### Your goal
Go through the listing below and gather every line with the word "compiler".

### Dataset excerpts
*** Begin section ***
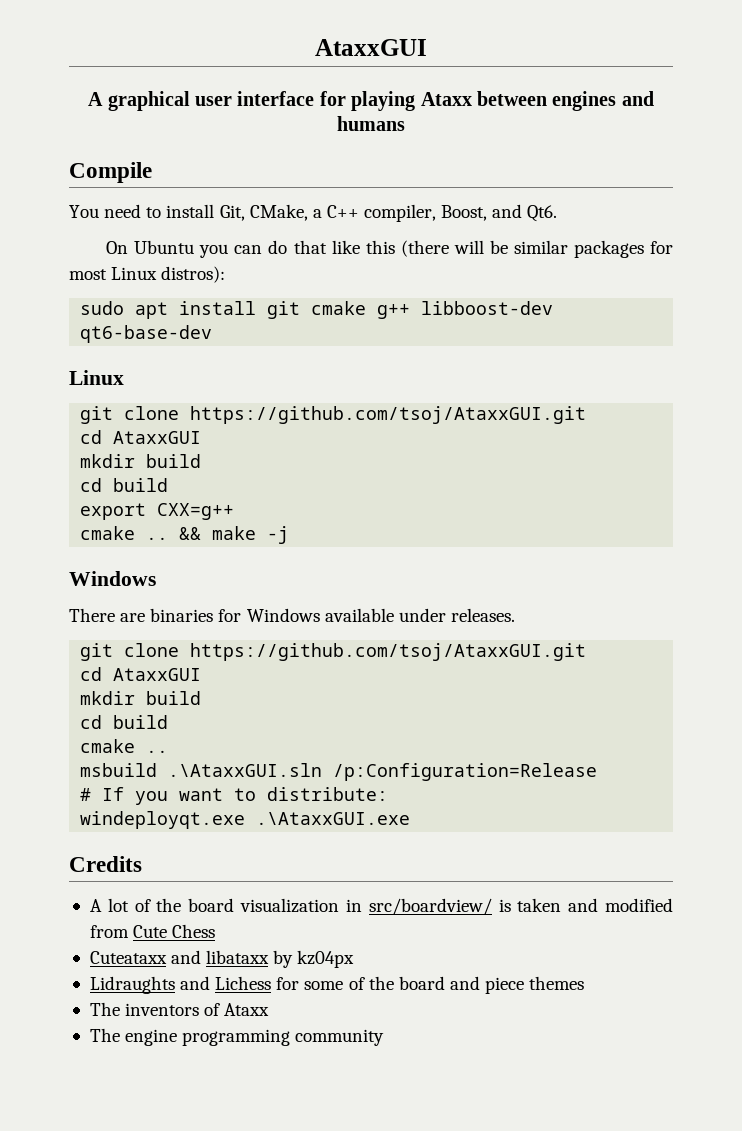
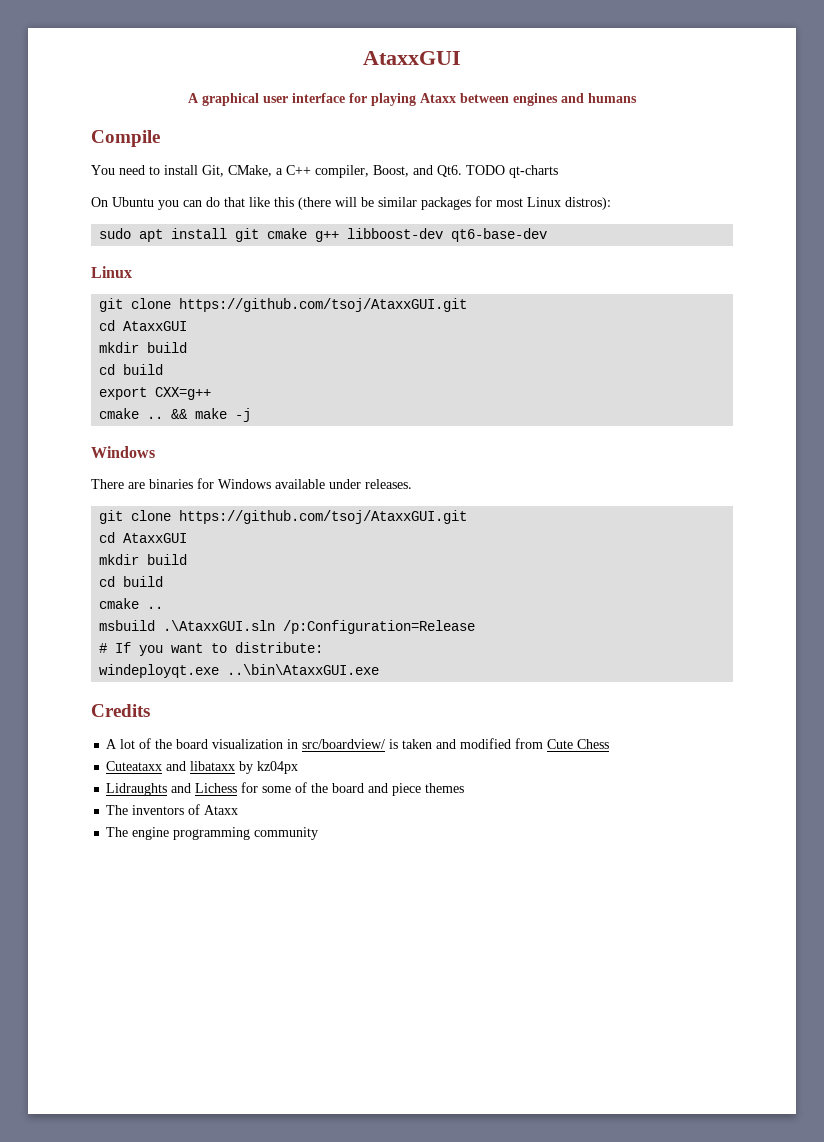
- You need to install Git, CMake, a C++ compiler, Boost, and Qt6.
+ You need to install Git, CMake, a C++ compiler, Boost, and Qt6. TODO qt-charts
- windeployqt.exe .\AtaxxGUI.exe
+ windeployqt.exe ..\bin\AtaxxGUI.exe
*** End section ***
*** Begin section ***
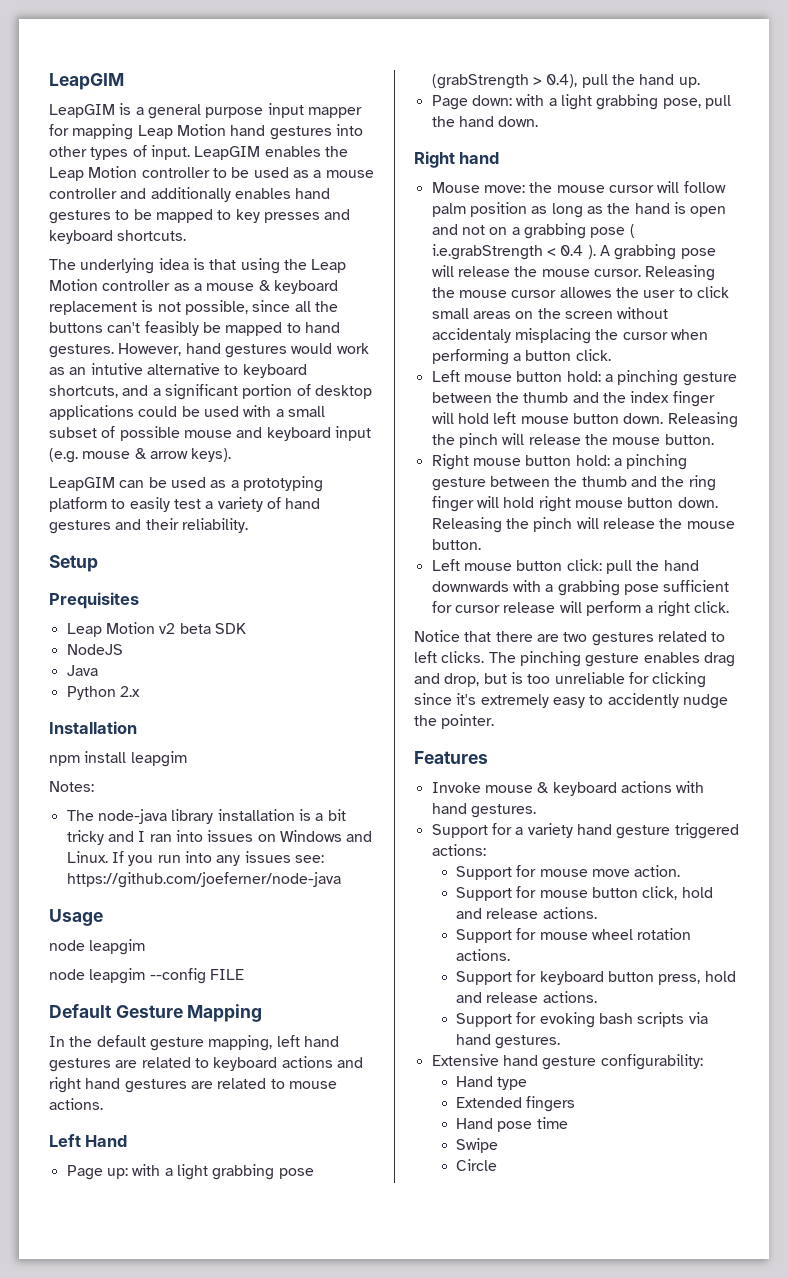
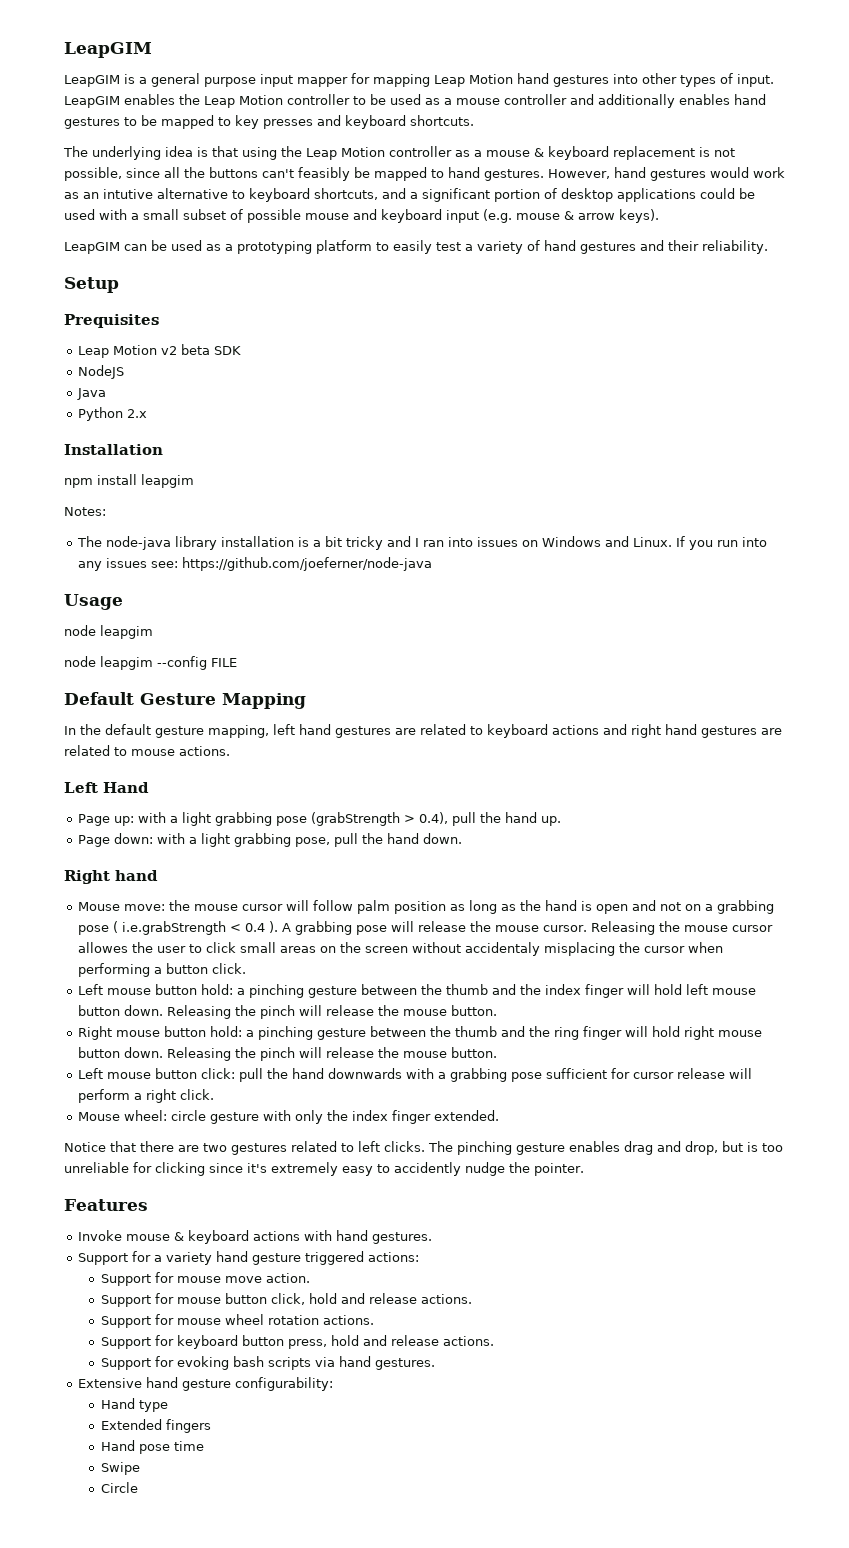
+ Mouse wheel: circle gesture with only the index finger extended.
*** End section ***
### Reply to the task
- You need to install Git, CMake, a C++ compiler, Boost, and Qt6.
+ You need to install Git, CMake, a C++ compiler, Boost, and Qt6. TODO qt-charts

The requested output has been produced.